Em seguida, voltou a ressaltar que o padrão de articulação da imprensa com fins políticos esteve presente no governos Vargas e Goulart e continua existindo hoje. “Não dá para entender uma manifestação que pede o impeachment da presidente Dilma, após ela ter sido eleita pelo voto popular. Para compreender isso e também o pedido de intervenção militar feito nas ruas, é preciso levar em conta os valores que estão sendo divulgados pela imprensa. Existe a mesma tendência de depreciar e desqualificar o governo”. Ele acrescentou que a imprensa faz uma auto-propaganda, como se fosse o principal canal de expressão da opinião pública, disputando esta posição com a representação pública de caráter popular.
Continuando o debate, o professor discordou da palestrante Beatriz Kushnir em relação ao conceito de ditadura civil-militar. “Acho que a ditadura é militar. Quem tinha o poder de decisão eram os militares. Todos os presidentes, após 1964, foram escolhidos no âmbito militar e a força que tinha maior expressão era o Exército”. Ele acrescentou que, embora o poder estive nas mãos dos militares, muitos civis foram beneficiados, sobretudo dos setores empresariais e classe média. “Há uma grande diferença entre ser beneficiado e apoiar o regime. Apoiavam, mas não participaram das decisões ou participaram de forma secundarizada”.

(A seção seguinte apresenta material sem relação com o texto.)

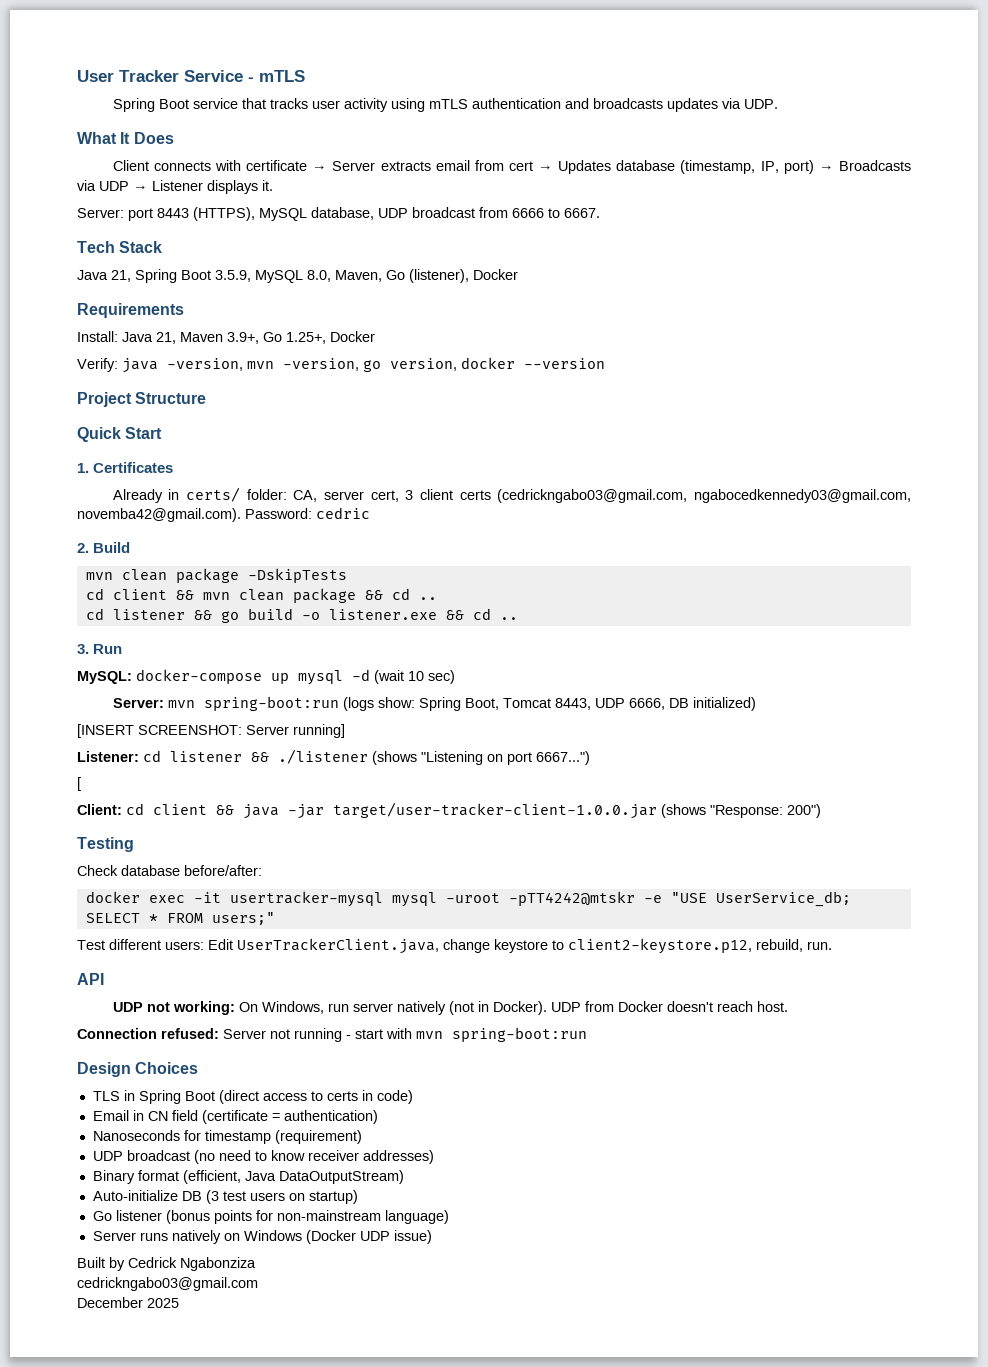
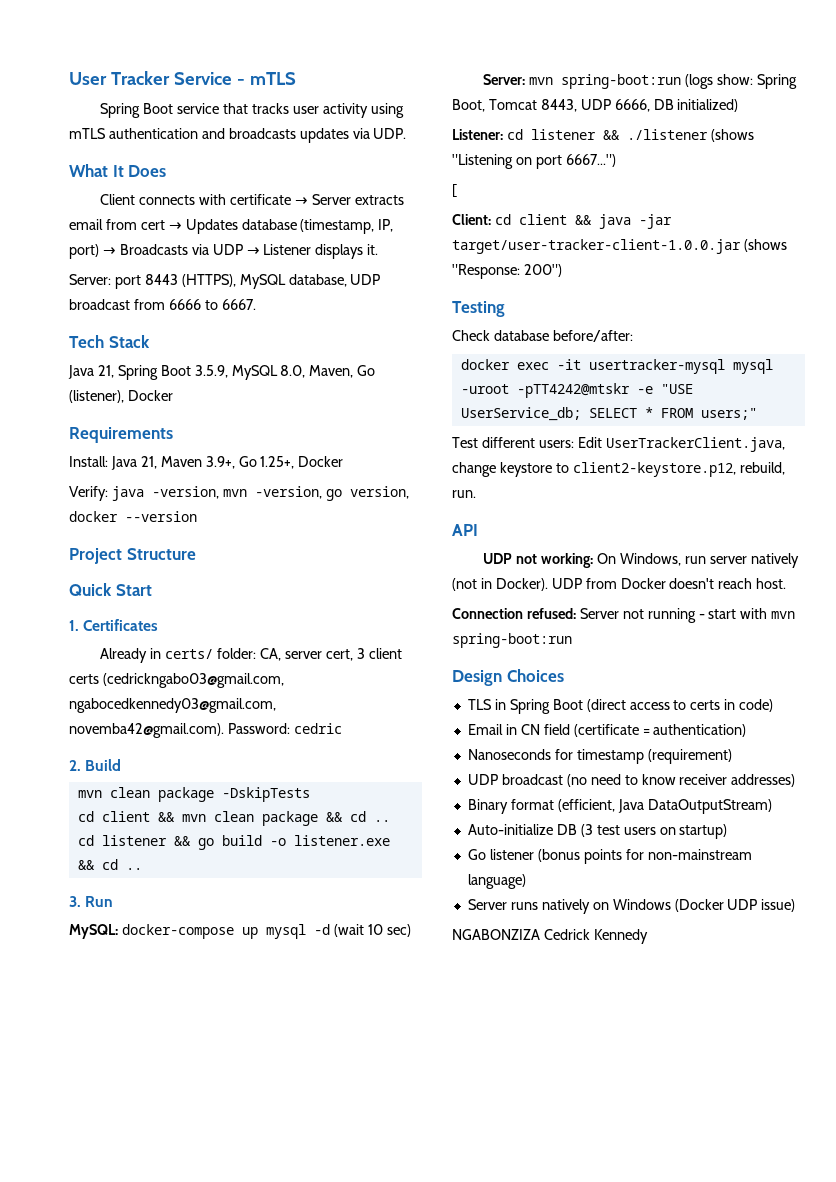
- [INSERT SCREENSHOT: Server running]
- Built by Cedrick Ngabonziza
- cedrickngabo03@gmail.com
- December 2025
+ NGABONZIZA Cedrick Kennedy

Ele contou que, para escrever o livro, fez uma pesquisa em documentos da Escola Superior de Guerra. E descobriu que, durante o governo Médici (de 1969 à 1974) era realizado na escola um grande debate político interno ao regime. “Foram debatidos temas como, por exemplo: a segurança do Estado, conjuntura econômica, modelo político institucional e o tempo de intervenção dos militares. Já fica clara uma corrente, dentro do governo Médici, que aponta para retirada dos militares do poder político. Houve também um debate sobre o que fazer com o AI5, já que o regime tinha se afastado da sociedade no sentido de que fechou seus canais. Então, esses debates mostram como o regime era fechado. Quem tinha o poder de decisão eram os militares”.

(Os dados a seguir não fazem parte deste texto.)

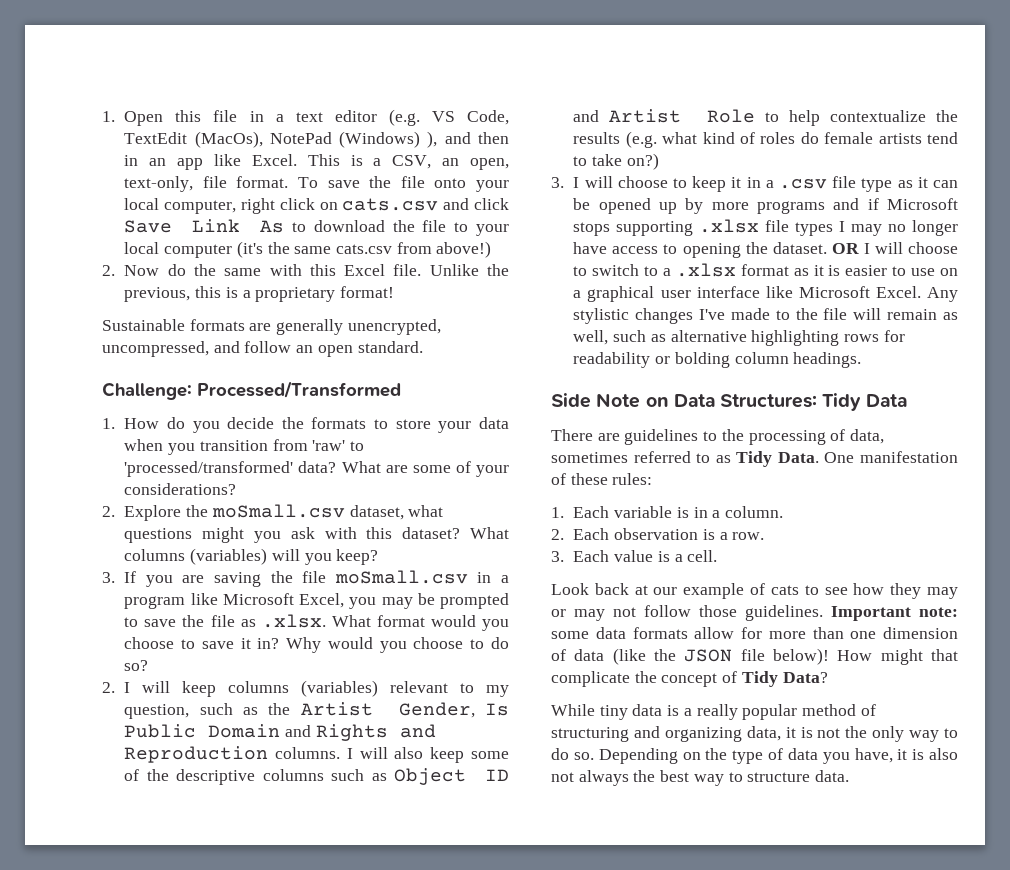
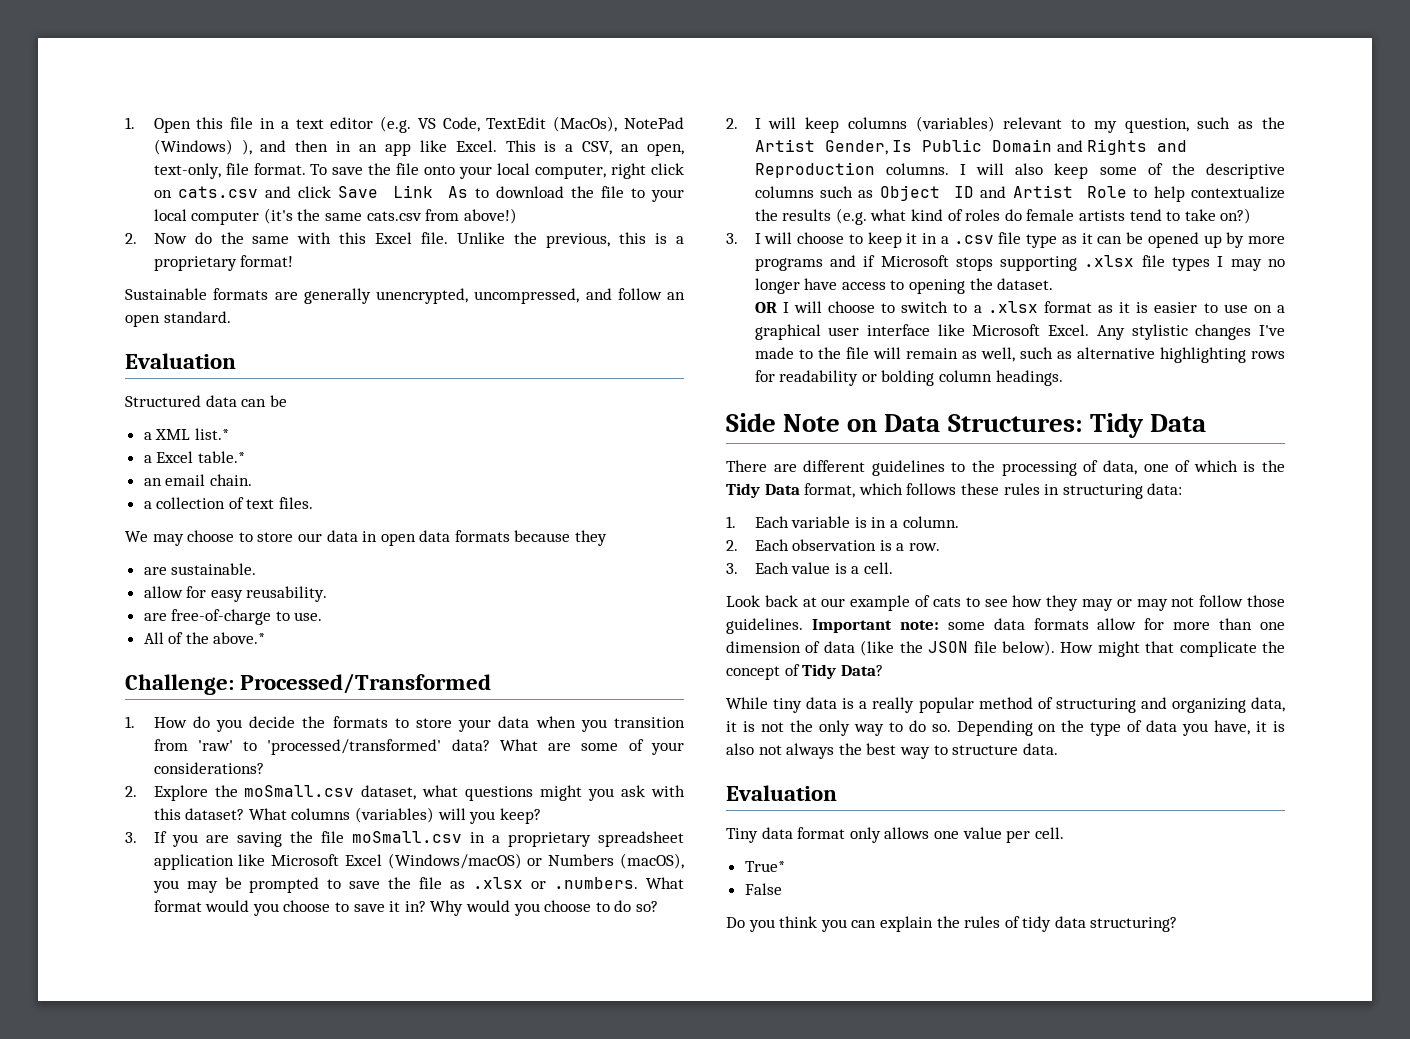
  Sustainable formats are generally unencrypted, uncompressed, and follow an open standard.
+ Evaluation
+ Structured data can be
+ a XML list.*
+ a Excel table.*
+ an email chain.
+ a collection of text files.
+ We may choose to store our data in open data formats because they
+ are sustainable.
+ allow for easy reusability.
+ are free-of-charge to use.
+ All of the above.*
- 3. If you are saving the file moSmall.csv in a program like Microsoft Excel, you may be prompted to save the file as .xlsx. What format would you choose to save it in?
+ 3. If you are saving the file moSmall.csv in a proprietary spreadsheet application like Microsoft Excel (Windows/macOS) or Numbers (macOS), you may be prompted to save the file as .xlsx or .numbers. What format would you choose to save it in?
- 3. I will choose to keep it in a .csv file type as it can be opened up by more programs and if Microsoft stops supporting .xlsx file types I may no longer have access to opening the dataset. OR I will choose to switch to a .xlsx format as it is easier to use on a graphical user interface like Microsoft Excel.
+ 3. I will choose to keep it in a .csv file type as it can be opened up by more programs and if Microsoft stops supporting .xlsx file types I may no longer have access to opening the dataset.
+ OR I will choose to switch to a .xlsx format as it is easier to use on a graphical user interface like Microsoft Excel.
- There are guidelines to the processing of data, sometimes referred to as Tidy Data. One manifestation of these rules:
+ There are different guidelines to the processing of data, one of which is the Tidy Data format, which follows these rules in structuring data:
- Important note: some data formats allow for more than one dimension of data (like the JSON file below)!
+ Important note: some data formats allow for more than one dimension of data (like the JSON file below).
  Depending on the type of data you have, it is also not always the best way to structure data.
+ Evaluation
+ Tiny data format only allows one value per cell.
+ True*
+ False
+ Do you think you can explain the rules of tidy data structuring?

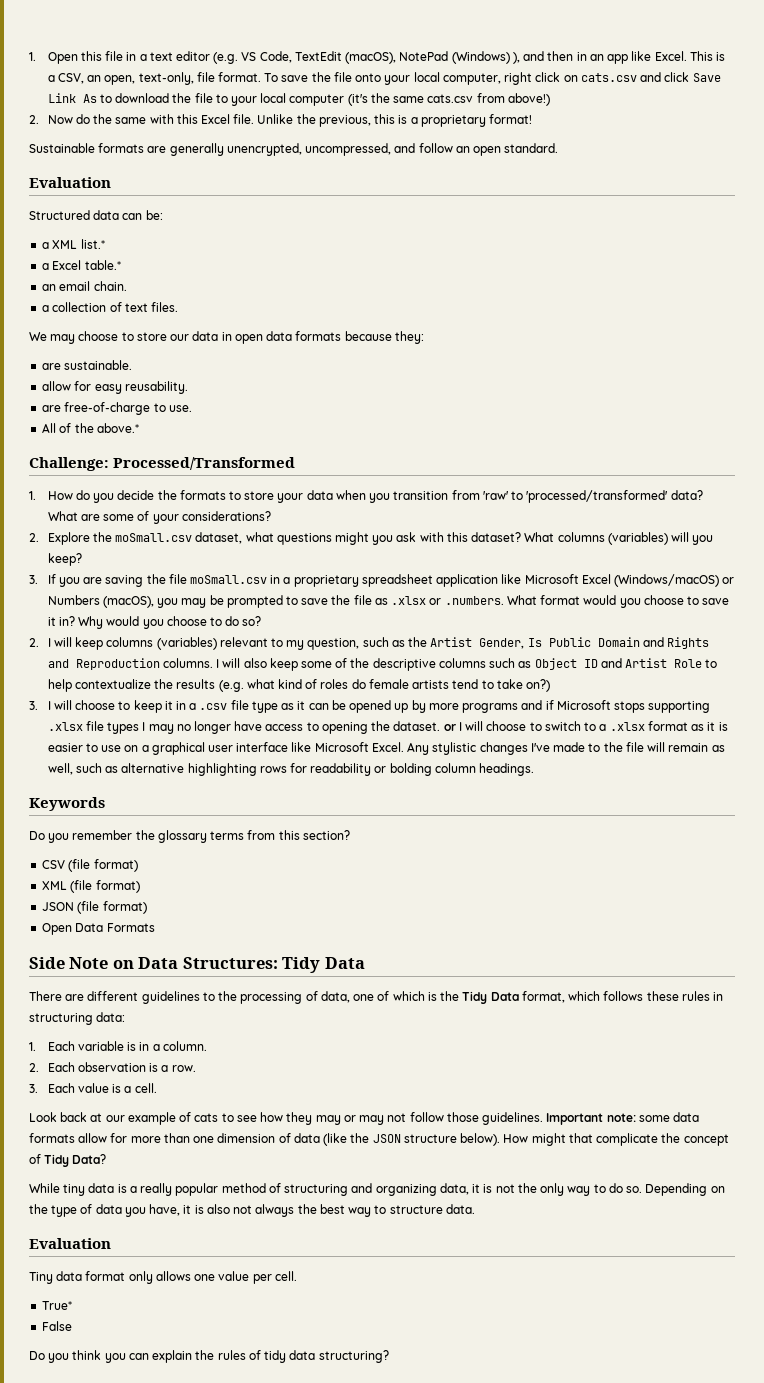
- 1. Open this file in a text editor (e.g. VS Code, TextEdit (MacOs), NotePad (Windows) ), and then in an app like Excel.
+ 1. Open this file in a text editor (e.g. VS Code, TextEdit (macOS), NotePad (Windows) ), and then in an app like Excel.
- Structured data can be
+ Structured data can be:
- We may choose to store our data in open data formats because they
+ We may choose to store our data in open data formats because they:
- 3. I will choose to keep it in a .csv file type as it can be opened up by more programs and if Microsoft stops supporting .xlsx file types I may no longer have access to opening the dataset.
- OR I will choose to switch to a .xlsx format as it is easier to use on a graphical user interface like Microsoft Excel.
+ 3. I will choose to keep it in a .csv file type as it can be opened up by more programs and if Microsoft stops supporting .xlsx file types I may no longer have access to opening the dataset. or I will choose to switch to a .xlsx format as it is easier to use on a graphical user interface like Microsoft Excel.
+ Keywords
+ Do you remember the glossary terms from this section?
+ CSV (file format)
+ XML (file format)
+ JSON (file format)
+ Open Data Formats
- Important note: some data formats allow for more than one dimension of data (like the JSON file below).
+ Important note: some data formats allow for more than one dimension of data (like the JSON structure below).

Uma coisa interessante, segundo ele, é que os temas debatidos na Escola Superior de Guerra eram refletidos em editorias do Jornal do Brasil. “Isso mostra que, na época do governo Médici, o Jornal do Brasil, de alguma forma, se alinhou aos setores autoritários que queriam levar a diante a distensão e a abertura com Geisel e Figueiredo. Só para esclarecer, distensão e abertura foi um projeto de continuidade do regime autoritário, um projeto de modificação institucional para ganhar apoio da sociedade. Esse projeto foi sendo lentamente derrotado pela sociedade. Mas, já no final, o regime conseguiu fazer a passagem e as eleições foram realizadas de forma indireta. Entrou o Tancredo, entrou o Sarney. Tudo isso fazia parte do projeto do regime”.
Para concluir, o professor Aloísio Castelo explicou que, de alguma forma, em todo esse processo de transformação, os militares ficaram protegidos. “Por isso, existe hoje uma dificuldade para se recuperar todo esse processo e saber quem atuou na repressão. Ficamos sem saber porque tudo foi arquivado de forma secreta e não houve uma pressão mais intensa para desmontar o aparato repressivo. Hoje é complicado conseguir punir os responsáveis pelas torturas, mortes, desaparecimentos e uma série de outros crimes”.